The special unit is dubbed "Operation Trust," Chief Conrad said. It will be an extension of the police department's VIPERunit—established in 2012 to tackle drug and gang activity and to get repeat offenders off the streets.

The task force will allow for more officers to be put into "hot spots" of crime activity, said police spokesman Phil Russell.

Russell said it's important to "saturate" high crime areas with police in order to effectively battle activity associated with drugs and to get illegal weapons off the street.

"We think that is a layer here," he said.

Police wouldn't release many details regarding the task force, such as its size and what units the officers will be pulled from across the city, Russell said.
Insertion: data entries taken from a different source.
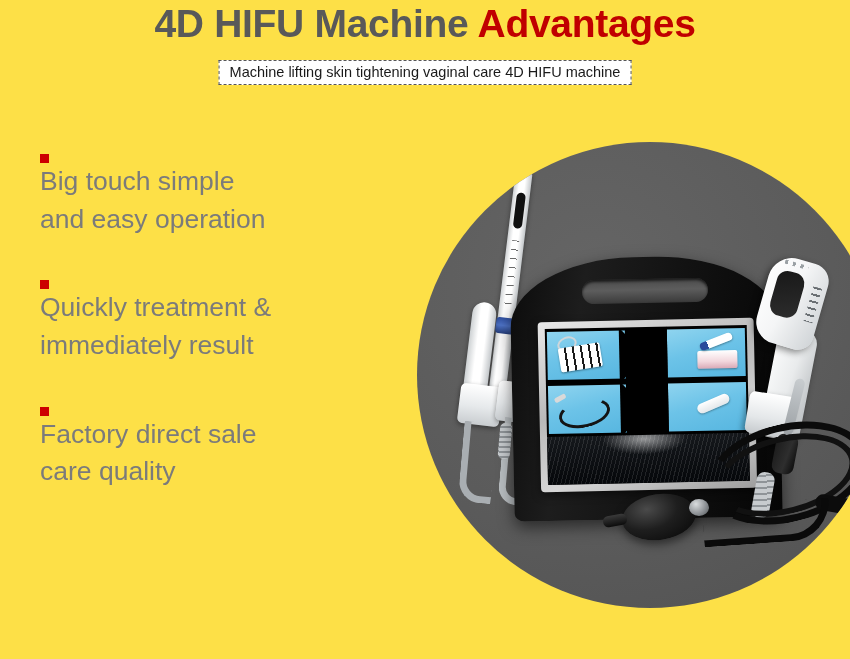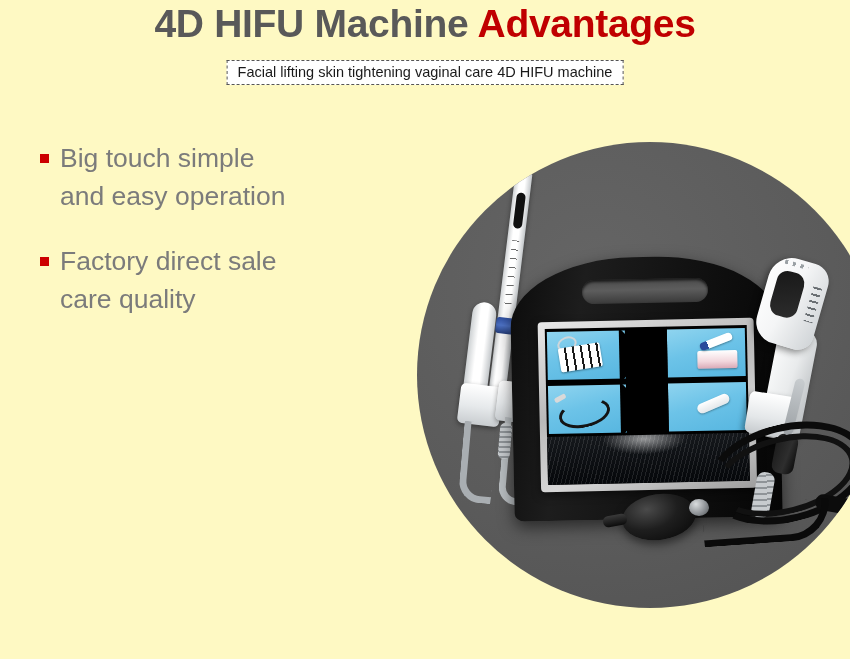"4D HIFU Machine Advantages" #page { background: #fef9c3 -> #fde047 }
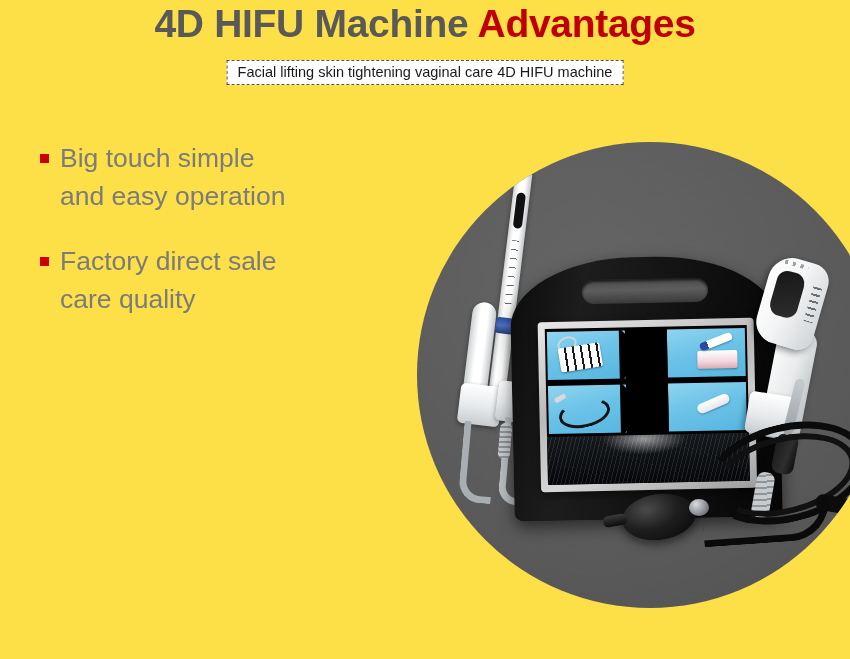"Facial lifting skin tightening vaginal" span { text: Facial -> Machine }
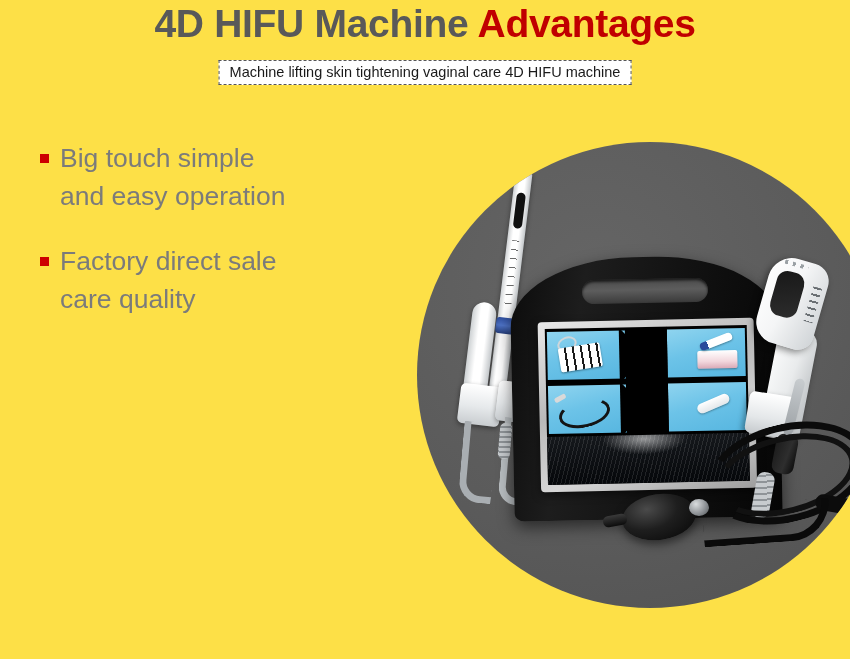"Big touch simple" .bullet-row { flex-direction: none -> column }
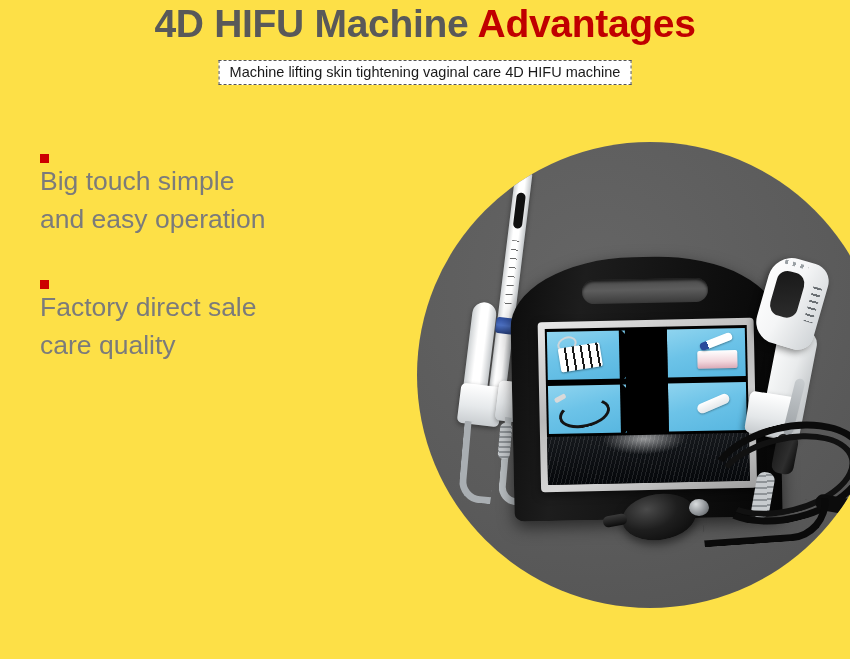"Quickly treatment &" div.bullet-row { html: none -> <div> <span></span> <span>Quickly treatment &amp; immediately result</span> </div> }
"What you have when you have a task force is to take resources from various units within LMPD, but you're also combining efforts from task forces at federal agencies like the DEA, the ATF, the FBI and the (U.S.) Marshals," said LMPD spokesman Phil Russell.

And federal agents are key because "they have opportunities to cross state and other jurisdictional boundaries," he added.

The task force will be a temporary assignment for officers, he said.

The need to bolster VIPER Unit doesn't necessarily mean the specialty unit isn't successful, Russell stressed.

"They've been hugely successful," he said. Adding that the unit secured nearly 600 illegal weapons from the street just last year.

"The point is we are expanding upon what the VIPER Unit is doing," he said.

Conrad said combating this surge of violent crime early in the year requires more than just a response from law enforcement.

Nearly every crime has a witness, he said, and he encouraged those witnesses to come forward and help make their community safer.

"We cannot arrest our way out of this problem," he said.